(What the task requires)
Once you find the line with "[271,169,351,185] 교육이라는 ->" in the entries below, return exactly every line from it through the line with "[237,349,334,365] 오구오구하며 ->".

(Supplied records)
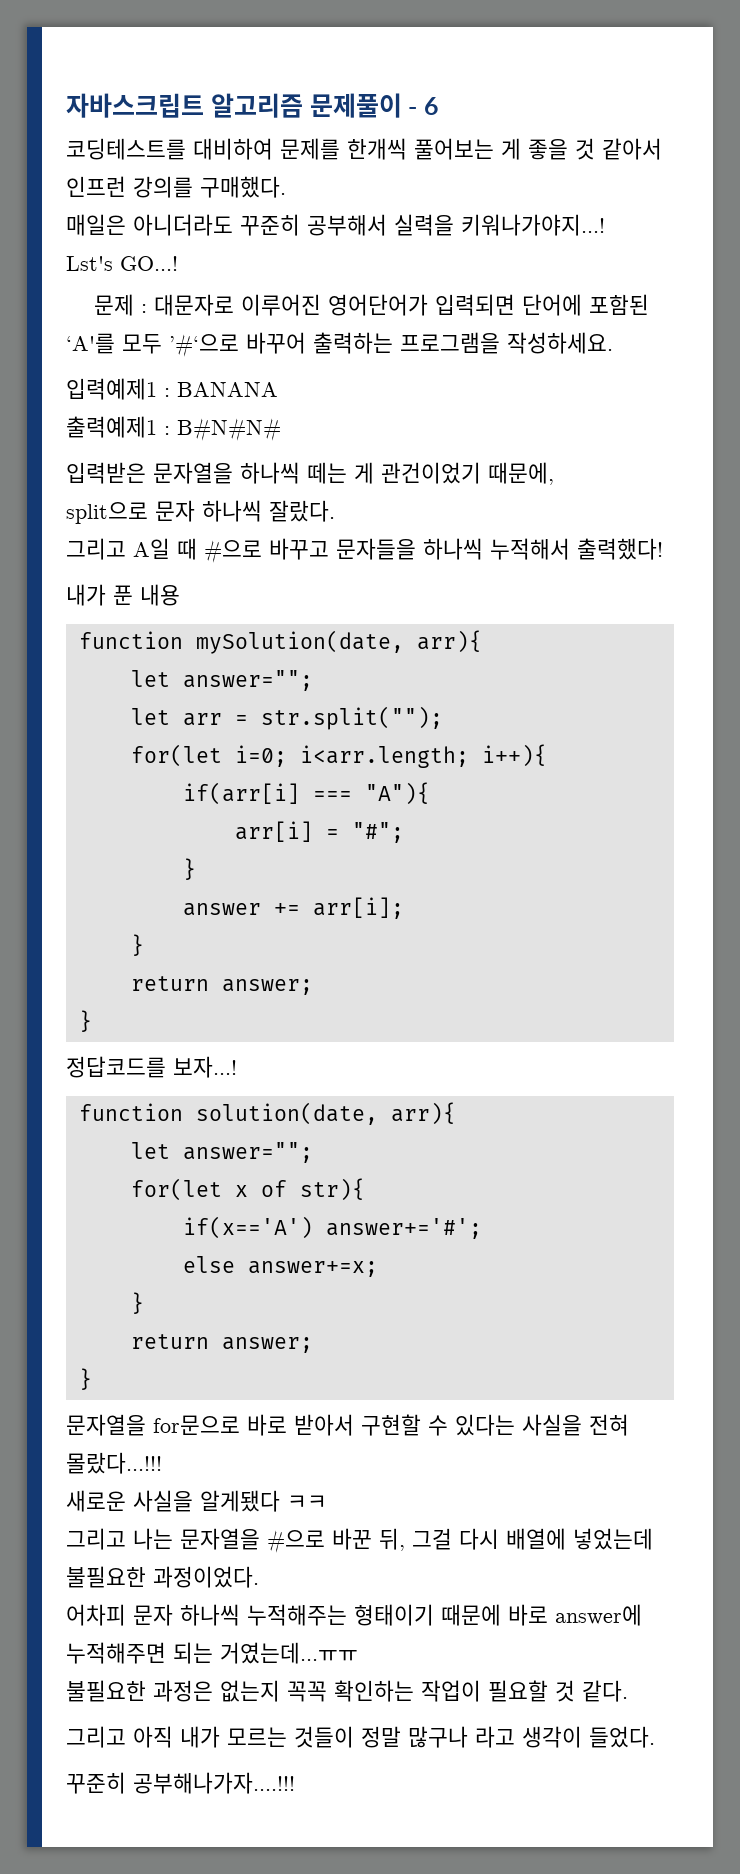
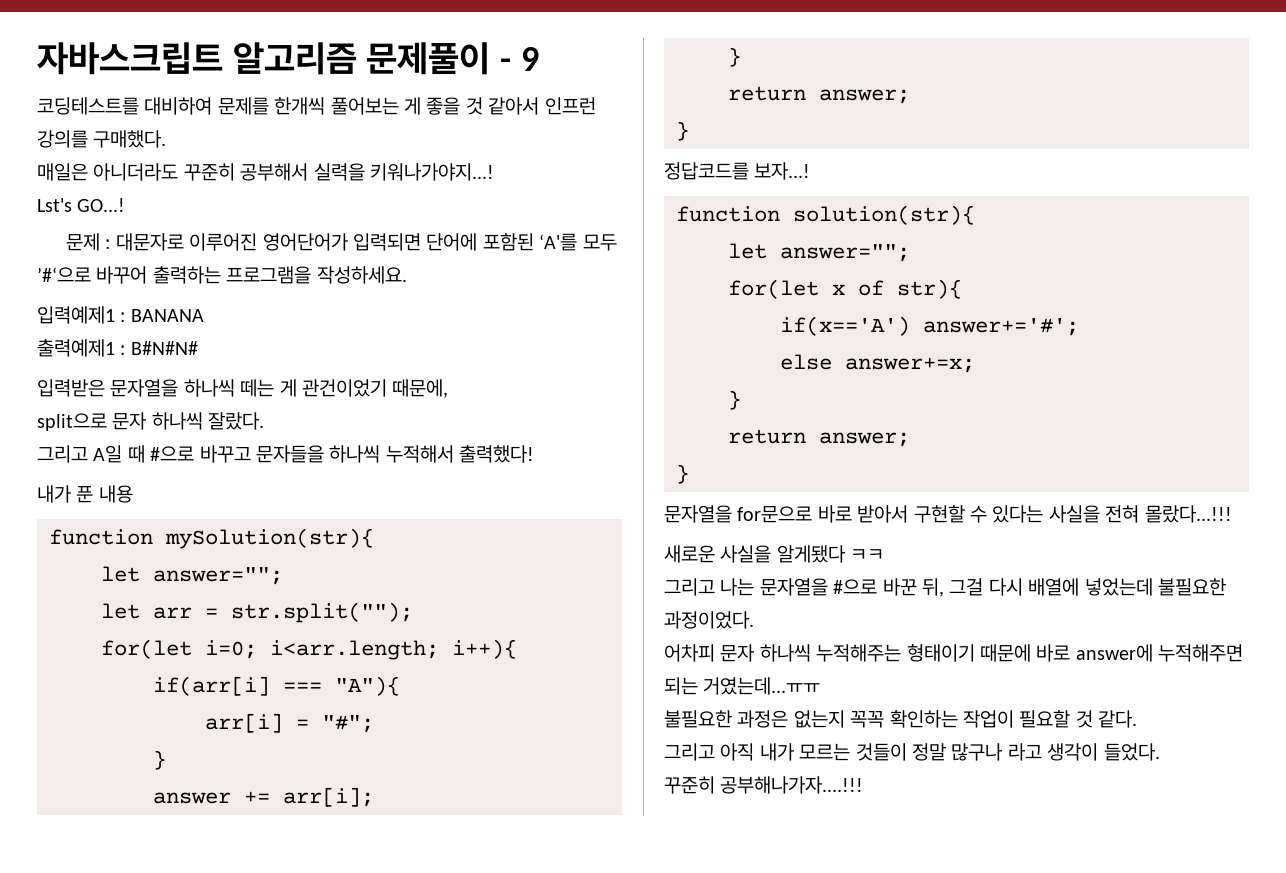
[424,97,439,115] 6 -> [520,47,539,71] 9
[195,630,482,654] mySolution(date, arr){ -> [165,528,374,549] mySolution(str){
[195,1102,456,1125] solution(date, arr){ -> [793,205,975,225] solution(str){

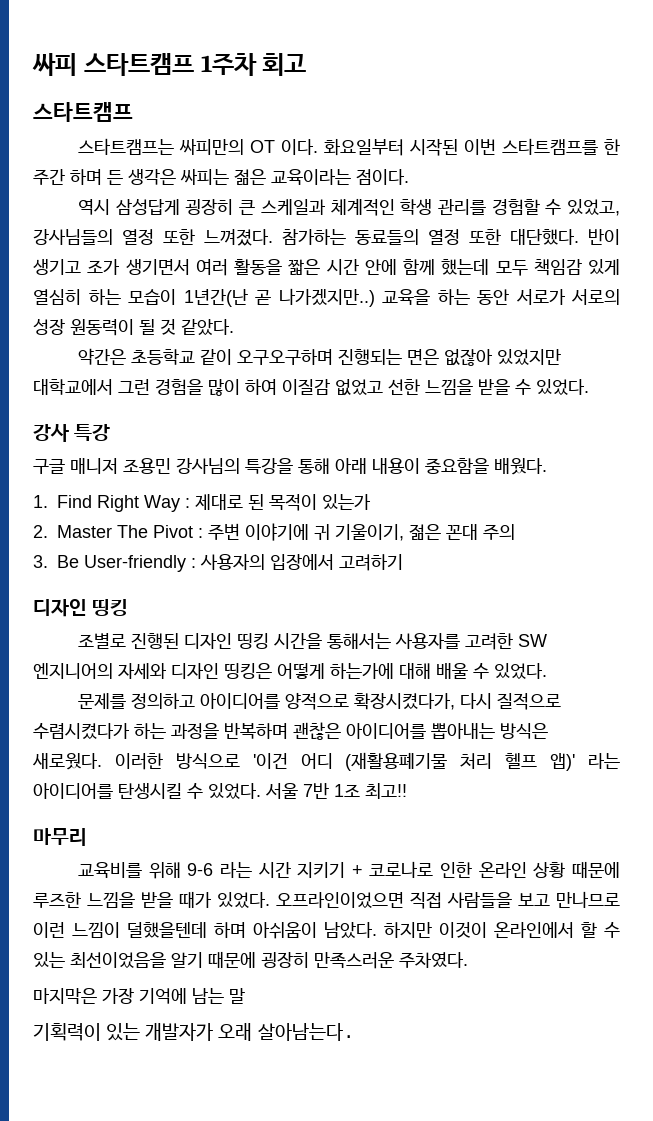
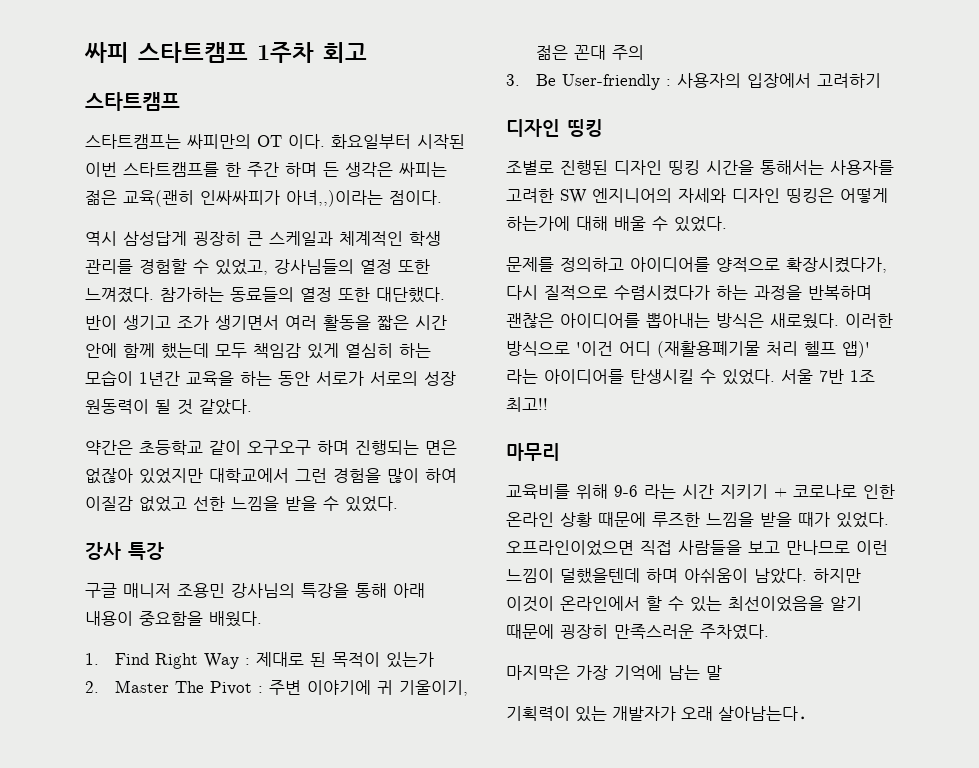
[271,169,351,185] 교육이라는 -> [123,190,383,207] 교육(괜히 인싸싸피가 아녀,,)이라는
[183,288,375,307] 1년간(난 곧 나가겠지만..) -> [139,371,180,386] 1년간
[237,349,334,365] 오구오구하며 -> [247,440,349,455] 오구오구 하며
---
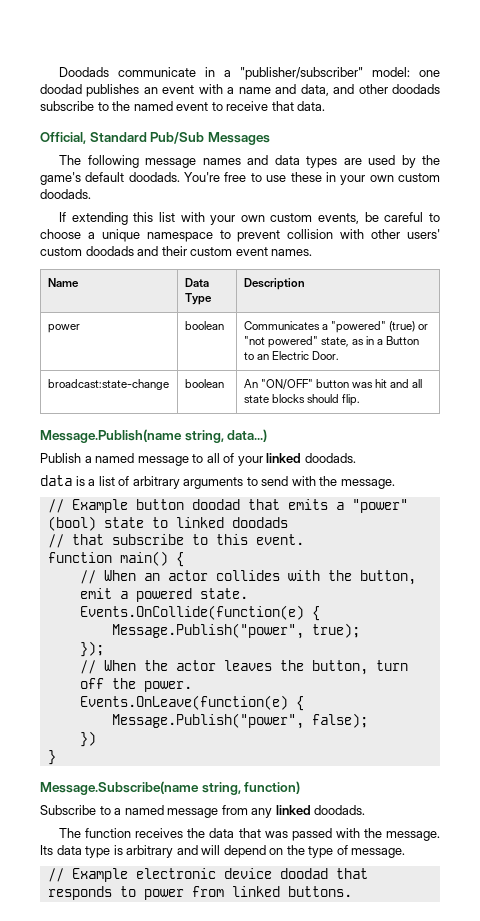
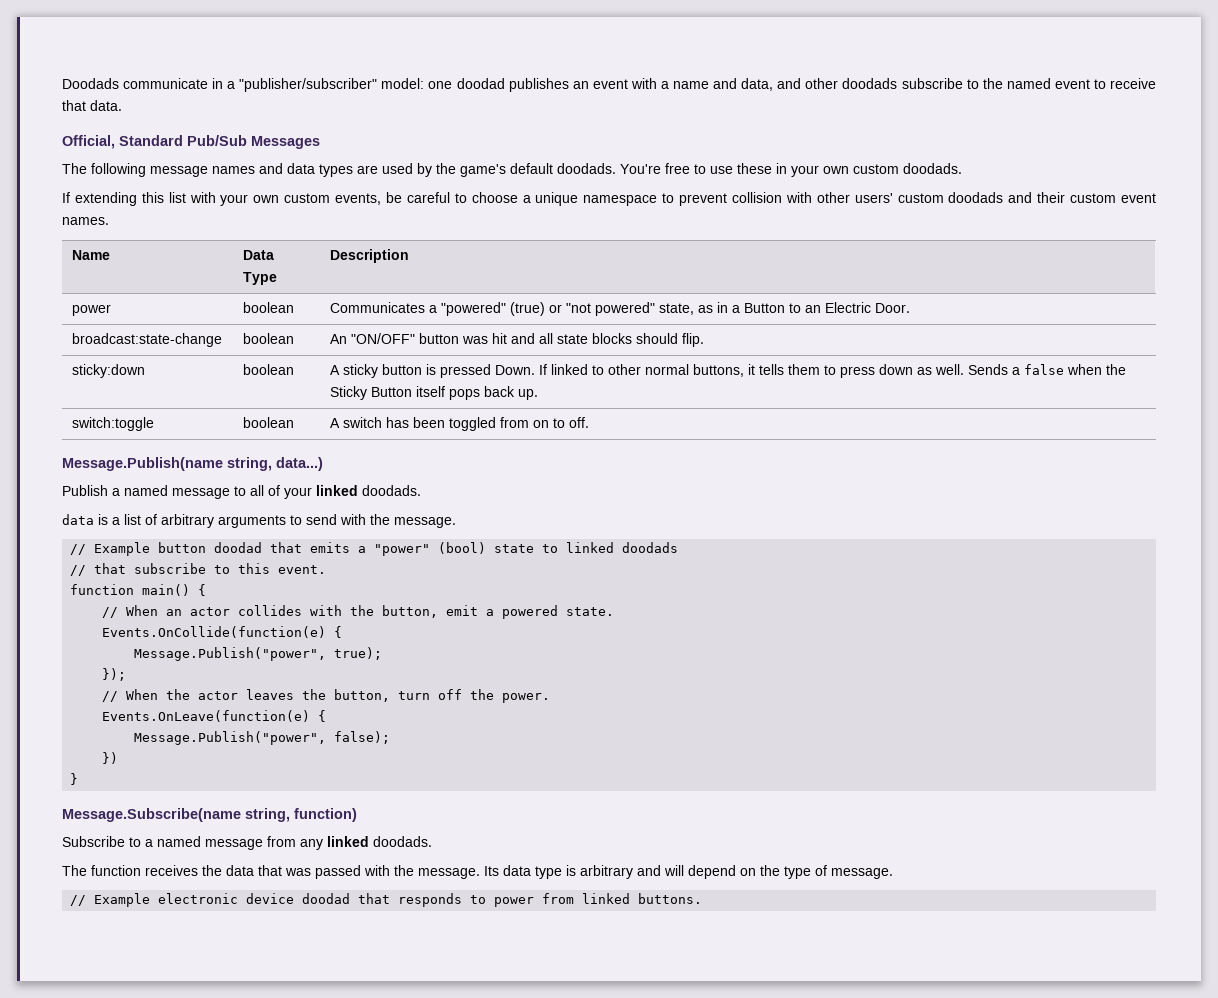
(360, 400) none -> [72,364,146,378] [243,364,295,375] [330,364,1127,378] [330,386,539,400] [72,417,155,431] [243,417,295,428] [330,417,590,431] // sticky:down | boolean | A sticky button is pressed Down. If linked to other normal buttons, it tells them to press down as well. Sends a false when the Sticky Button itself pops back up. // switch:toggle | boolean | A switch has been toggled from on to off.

(Exercise response)
[271,169,351,185] 교육이라는 -> [123,190,383,207] 교육(괜히 인싸싸피가 아녀,,)이라는
[183,288,375,307] 1년간(난 곧 나가겠지만..) -> [139,371,180,386] 1년간
[237,349,334,365] 오구오구하며 -> [247,440,349,455] 오구오구 하며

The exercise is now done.